Alright, now for the good stuff! I swear I actually did like this book!
What Wayfarer lacks in plot, it makes up for in characters. We get to see so much development across the board, especially with Sophia and Li Min (a brand new character)! While I felt like Passenger was probably Etta’s story, Wayfarer definitely centers around Nicholas, and his search for true freedom in a world that constantly works to restrain him. I loved seeing him develop his own dreams and motivations aside from Etta, he really shapes the character of Wayfarer (and its ending too). He battles with himself as much as he battles outside forces, and I have a huge renewed appreciation for him!
Speaking of appreciation: I couldn’t have been happier to see that Wayfarer includes another POC character and a F/F romance!
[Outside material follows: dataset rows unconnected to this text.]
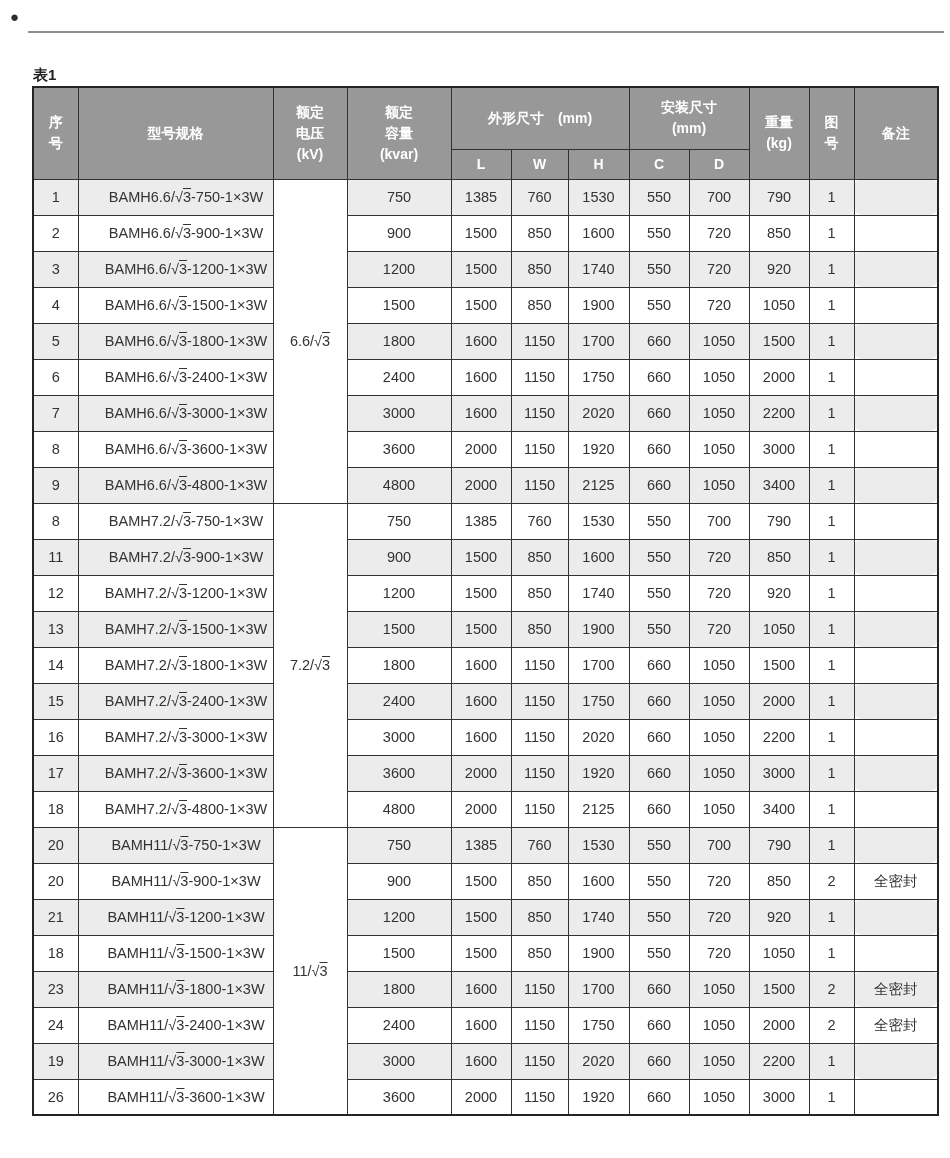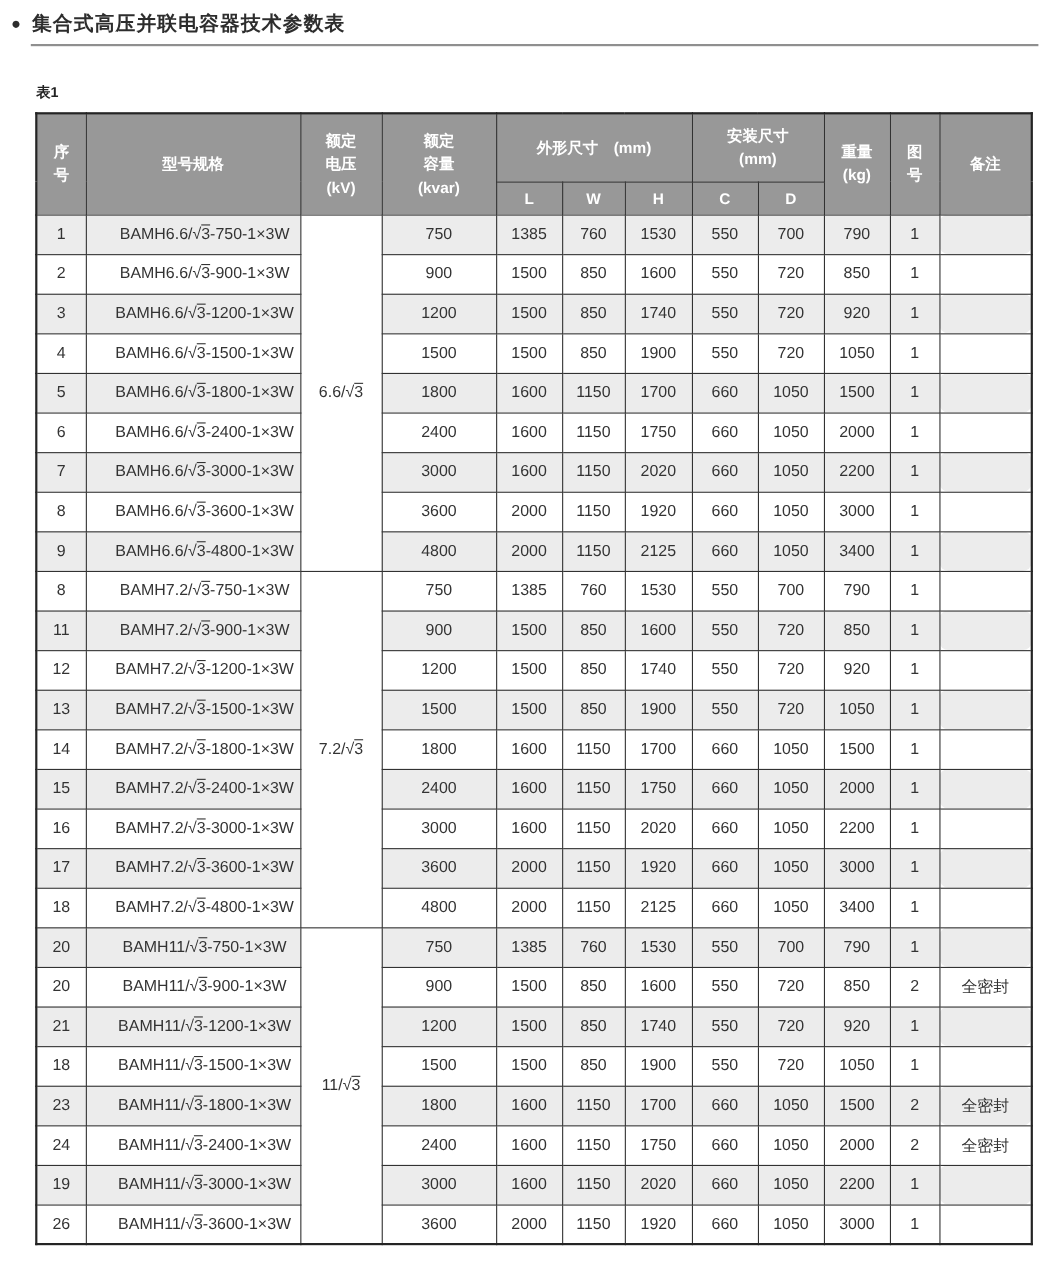--- a/index.html
+++ b/index.html
@@ -45,7 +45,6 @@
 
   <div class="page-title">
     <span class="bullet">●</span>
-    <span>集合式高压并联电容器技术参数表</span>
   </div>
   <div class="title-rule"></div>
 

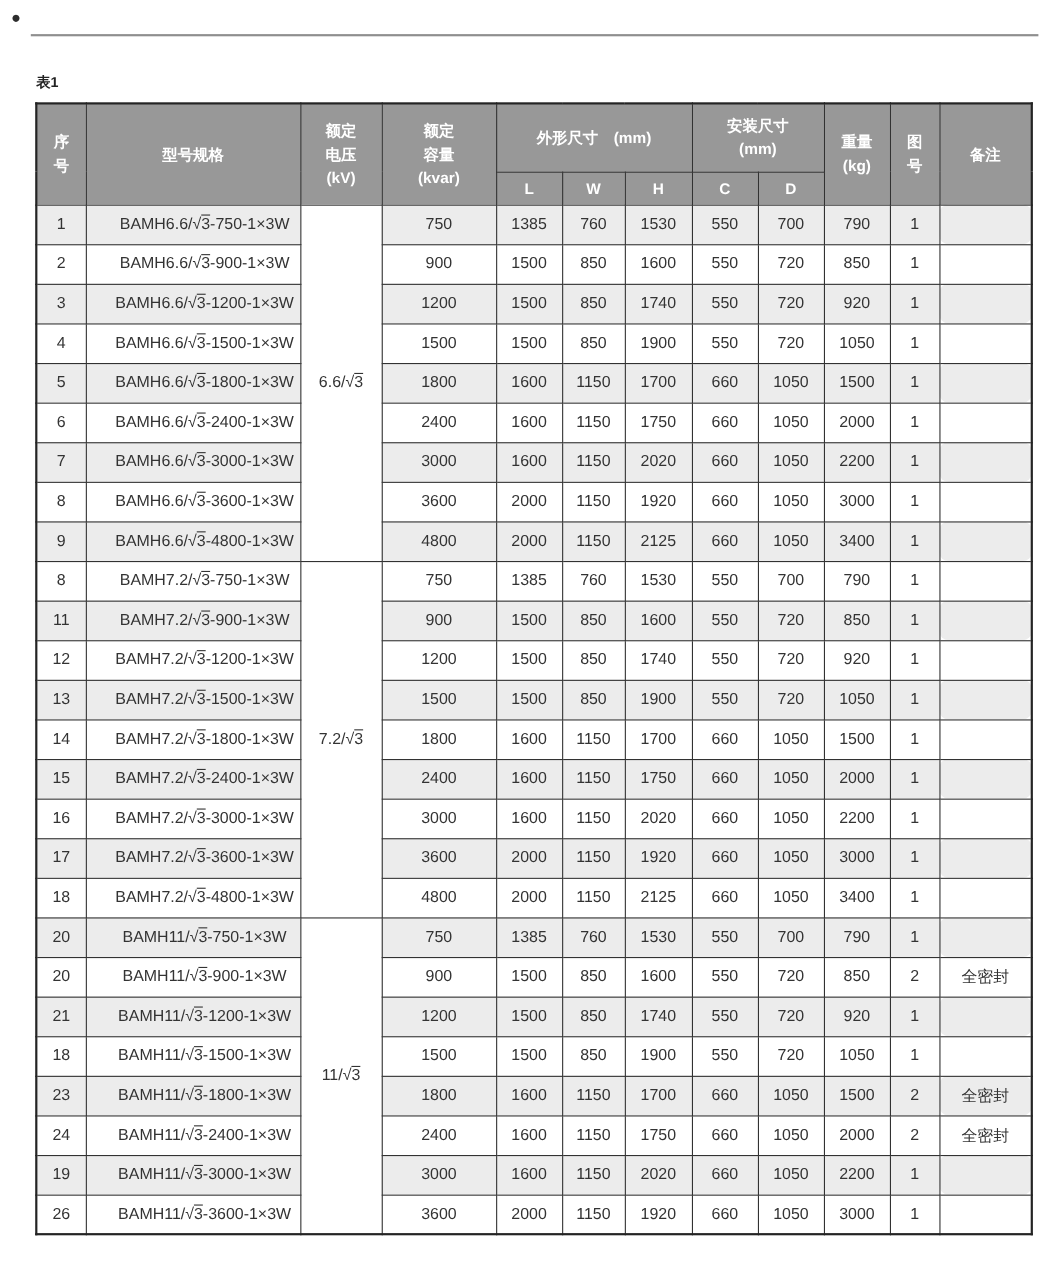--- a/index.html
+++ b/index.html
@@ -19,7 +19,7 @@
               font-size:18px;font-weight:bold;color:#2d2d2d;letter-spacing:1px;}
   .bullet{font-size:15px;line-height:1;}
   .title-rule{height:2px;background:var(--rule);margin:7px 6px 0 28px;}
-  .table-caption{margin:33px 0 9px 33px;font-size:13px;font-weight:bold;color:#222;}
+  .table-caption{margin:33px 0 1px 33px;font-size:15px;font-weight:bold;color:#222;}
   table.params{border-collapse:collapse;margin-left:32px;width:905px;
                table-layout:fixed;border:2px solid var(--outer-border);}
   .params th,.params td{border:1px solid var(--border);padding:0;}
Sophia and Li Min are ridiculously cute together, and complement each other beautifully. They provide a nice, sturdy contrast to Etta and Nicholas, who spend the vast majority of the book worrying about each other. Li Min herself is such an awesome character, I wish she had been introduced in Passenger so we could’ve spent more time with her! I loved seeing how she and Nicholas struggle with prejudice and racism together, but suffer from it in different ways. We also get to meet the infamous Julian, who evolves quite a bit by the end of the book, and makes a very charming traveling companion for Etta.
If there’s one thing that kept me reading, however, it was the introduction of the Shadows, and the dark tale about the origins of the time travelers. I always had questions about that particular topic myself, and it’s captivating on so many levels. It adds a necessary layer of mystery and intensity to the whole book..
The ending was definitely my favorite part of the whole book, it’s action-packed with probably a dozen different twists, and I got all the feels. Unfortunately, as soon as I felt myself getting super invested in the story and the characters, it all ended. I find that I suffer from this a lot, am I the only one? That being said, Wayfarer has one particularly insane plot twist at the end that I wanted to smack myself on the head for not predicting before. The last 30 pages or so had my heart-pounding, I had no clue how so much was gonna get tied up in so little time, but I never should’ve doubted Alex. It was perfectly heartfelt and very satisfying.
Wow, that was a long review! I definitely didn’t intend for that to be so long, but I say that every time don’t I? If you didn’t much care for Passenger, or are on the fence, then I would probably suggest skipping out on Wayfarer. But if you read Passenger and enjoyed it, then you don’t want to miss out on this sequel! Just be prepared to put your patience hat on for a while.